In hindsight, it always seems like common sense to have thought ahead. When it comes to DDoS, Akamai has always invested across our platforms to ensure that our capacity well exceeds what attackers might throw at our customers. Our philosophy has been to have enough available capacity to absorb 3X-5X the largest known attack – on each of our platforms and of any vector/shape/size – to be well in front of tomorrow’s attacks.

As attack sizes have grown, we have occasionally observed stress points. During the mitigation of the 623 Gbps attack in 2016, we identified that one of our European scrubbing centers was seeing >200 Gbps of inbound attack traffic. While we had more than sufficient capacity, we mapped out our future plan to ensure that we distribute the load across a more decentralized footprint, to minimize the potential to introduce local strain to a specific scrubbing center or city.

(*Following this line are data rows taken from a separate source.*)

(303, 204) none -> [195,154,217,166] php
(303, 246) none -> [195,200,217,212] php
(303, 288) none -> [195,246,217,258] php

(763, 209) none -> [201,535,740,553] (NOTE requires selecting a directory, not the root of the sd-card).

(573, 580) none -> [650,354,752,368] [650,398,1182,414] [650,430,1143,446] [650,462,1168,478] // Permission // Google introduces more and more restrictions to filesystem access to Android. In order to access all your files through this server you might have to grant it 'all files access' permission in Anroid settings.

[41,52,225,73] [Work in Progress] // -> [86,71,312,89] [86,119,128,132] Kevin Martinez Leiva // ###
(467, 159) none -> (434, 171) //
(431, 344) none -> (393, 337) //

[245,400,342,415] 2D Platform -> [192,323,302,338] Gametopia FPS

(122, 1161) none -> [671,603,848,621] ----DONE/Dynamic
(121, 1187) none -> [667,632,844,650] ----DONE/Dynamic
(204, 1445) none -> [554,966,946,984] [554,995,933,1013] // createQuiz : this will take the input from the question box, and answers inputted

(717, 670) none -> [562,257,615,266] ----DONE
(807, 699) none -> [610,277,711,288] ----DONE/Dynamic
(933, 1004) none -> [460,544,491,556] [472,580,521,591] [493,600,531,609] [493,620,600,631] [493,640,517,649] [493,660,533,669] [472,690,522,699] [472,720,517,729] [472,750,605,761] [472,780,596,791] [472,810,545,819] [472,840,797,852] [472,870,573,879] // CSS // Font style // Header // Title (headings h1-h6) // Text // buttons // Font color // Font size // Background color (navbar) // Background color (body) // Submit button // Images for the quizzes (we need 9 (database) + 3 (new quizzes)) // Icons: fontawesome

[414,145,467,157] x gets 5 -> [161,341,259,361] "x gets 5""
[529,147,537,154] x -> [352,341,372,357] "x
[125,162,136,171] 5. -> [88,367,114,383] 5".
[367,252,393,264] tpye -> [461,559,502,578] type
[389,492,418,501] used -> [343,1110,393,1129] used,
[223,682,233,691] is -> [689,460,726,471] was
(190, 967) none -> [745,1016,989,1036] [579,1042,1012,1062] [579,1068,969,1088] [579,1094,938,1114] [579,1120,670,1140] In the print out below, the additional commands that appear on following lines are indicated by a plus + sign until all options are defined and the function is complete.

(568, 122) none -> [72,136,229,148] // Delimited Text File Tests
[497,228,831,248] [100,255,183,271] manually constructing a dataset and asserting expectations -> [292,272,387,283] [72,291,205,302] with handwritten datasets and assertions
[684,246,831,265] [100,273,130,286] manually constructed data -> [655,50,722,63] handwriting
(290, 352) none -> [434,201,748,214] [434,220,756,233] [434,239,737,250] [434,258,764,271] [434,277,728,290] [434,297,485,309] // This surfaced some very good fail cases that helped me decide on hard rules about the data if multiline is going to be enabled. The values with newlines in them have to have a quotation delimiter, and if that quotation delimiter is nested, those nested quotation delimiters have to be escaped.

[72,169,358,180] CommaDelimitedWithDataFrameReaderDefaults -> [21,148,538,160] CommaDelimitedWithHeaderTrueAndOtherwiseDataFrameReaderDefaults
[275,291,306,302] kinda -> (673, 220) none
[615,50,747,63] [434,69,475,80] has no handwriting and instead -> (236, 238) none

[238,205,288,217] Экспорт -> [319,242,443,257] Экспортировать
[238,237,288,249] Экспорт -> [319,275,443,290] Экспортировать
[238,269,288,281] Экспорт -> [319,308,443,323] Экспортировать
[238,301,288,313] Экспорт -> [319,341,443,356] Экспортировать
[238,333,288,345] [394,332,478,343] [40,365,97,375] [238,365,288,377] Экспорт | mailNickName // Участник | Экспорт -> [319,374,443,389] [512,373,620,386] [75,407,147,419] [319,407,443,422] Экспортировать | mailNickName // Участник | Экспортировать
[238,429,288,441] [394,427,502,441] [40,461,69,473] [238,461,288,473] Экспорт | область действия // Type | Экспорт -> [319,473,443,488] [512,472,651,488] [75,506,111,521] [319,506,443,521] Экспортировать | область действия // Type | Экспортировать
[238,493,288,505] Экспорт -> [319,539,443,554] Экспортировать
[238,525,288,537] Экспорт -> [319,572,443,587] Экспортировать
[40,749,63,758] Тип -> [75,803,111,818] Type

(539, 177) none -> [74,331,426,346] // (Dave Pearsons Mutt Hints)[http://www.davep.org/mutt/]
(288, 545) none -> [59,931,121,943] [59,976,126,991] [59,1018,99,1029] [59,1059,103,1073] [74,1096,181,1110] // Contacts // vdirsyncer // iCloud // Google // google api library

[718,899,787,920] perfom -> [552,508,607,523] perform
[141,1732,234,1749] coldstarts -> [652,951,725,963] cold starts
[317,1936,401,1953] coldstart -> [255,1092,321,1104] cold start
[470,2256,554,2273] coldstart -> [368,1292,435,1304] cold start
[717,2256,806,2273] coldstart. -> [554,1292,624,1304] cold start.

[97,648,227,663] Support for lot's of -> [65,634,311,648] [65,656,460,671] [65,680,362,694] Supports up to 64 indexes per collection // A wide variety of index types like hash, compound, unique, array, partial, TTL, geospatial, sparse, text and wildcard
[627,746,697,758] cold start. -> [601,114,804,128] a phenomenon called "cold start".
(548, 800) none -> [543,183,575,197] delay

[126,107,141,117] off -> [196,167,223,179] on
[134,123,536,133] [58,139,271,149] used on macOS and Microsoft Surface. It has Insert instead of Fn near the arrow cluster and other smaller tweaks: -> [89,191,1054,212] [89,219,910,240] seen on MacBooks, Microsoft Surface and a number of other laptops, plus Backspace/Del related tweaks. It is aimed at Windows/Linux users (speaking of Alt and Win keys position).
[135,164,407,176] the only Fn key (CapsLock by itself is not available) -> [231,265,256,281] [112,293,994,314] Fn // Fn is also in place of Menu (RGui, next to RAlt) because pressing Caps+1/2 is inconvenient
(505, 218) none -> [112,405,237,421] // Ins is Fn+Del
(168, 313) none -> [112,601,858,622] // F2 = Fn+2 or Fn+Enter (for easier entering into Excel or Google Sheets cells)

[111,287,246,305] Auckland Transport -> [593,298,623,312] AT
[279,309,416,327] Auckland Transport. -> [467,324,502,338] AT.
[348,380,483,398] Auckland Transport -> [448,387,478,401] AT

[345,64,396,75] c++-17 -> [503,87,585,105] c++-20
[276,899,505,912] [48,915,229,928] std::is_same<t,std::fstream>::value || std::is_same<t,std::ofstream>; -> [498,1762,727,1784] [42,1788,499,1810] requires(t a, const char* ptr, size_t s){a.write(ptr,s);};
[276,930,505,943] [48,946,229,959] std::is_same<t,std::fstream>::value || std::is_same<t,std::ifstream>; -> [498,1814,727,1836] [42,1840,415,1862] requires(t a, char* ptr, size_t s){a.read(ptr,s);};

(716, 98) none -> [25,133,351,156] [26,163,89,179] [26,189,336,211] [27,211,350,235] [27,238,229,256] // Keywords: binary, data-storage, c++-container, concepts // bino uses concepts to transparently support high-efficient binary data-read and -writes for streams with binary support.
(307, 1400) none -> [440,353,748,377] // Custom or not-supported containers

As a part of our ongoing expansion, we are announcing the 2.1 version of the Prolexic Routed product, which includes the turn-up of nine (9) additional scrubbing centers in the US and EMEA. These scrubbing centers and the hardware / software / network tooling associated with this buildout represent a significant add. Summarizing:

Prolexic Platform

Routed 2.0

Routed 2.1

Scrubbing Centers

7

16

US locations

  • Ashburn
  • San Jose
  • Ashburn
  • Chicago
  • Dallas
  • Los Angeles
  • Miami
  • NYC
  • San Jose

EMEA locations

  • Frankfurt
  • London
  • Amsterdam
  • Frankfurt
  • London
  • Paris
  • Stockholm
  • Vienna

APJ locations

  • Hong Kong
  • Sydney
  • Tokyo
  • Hong Kong
  • Sydney
  • Tokyo

Dedicated Platform Capacity

3.2 Tbps

7.2 Tbps

These scrubbing centers will provide our SOC and customers with added attack fighting capacity, the ability to attract attack traffic even closer to their points of origin, and increased resilience. We are adding more Tier 1 transit partners, and increasing capacity with existing Tier 1 ISPs and peering partners. This diversification across a broader range of Tier 1 providers and peering partners will also contribute to adding resilience, and will ensure that Akamai’s SOC and Network Operations engineers have even more options as they monitor traffic within regions and across providers and manage routes, providing customers with the best possible routing experience.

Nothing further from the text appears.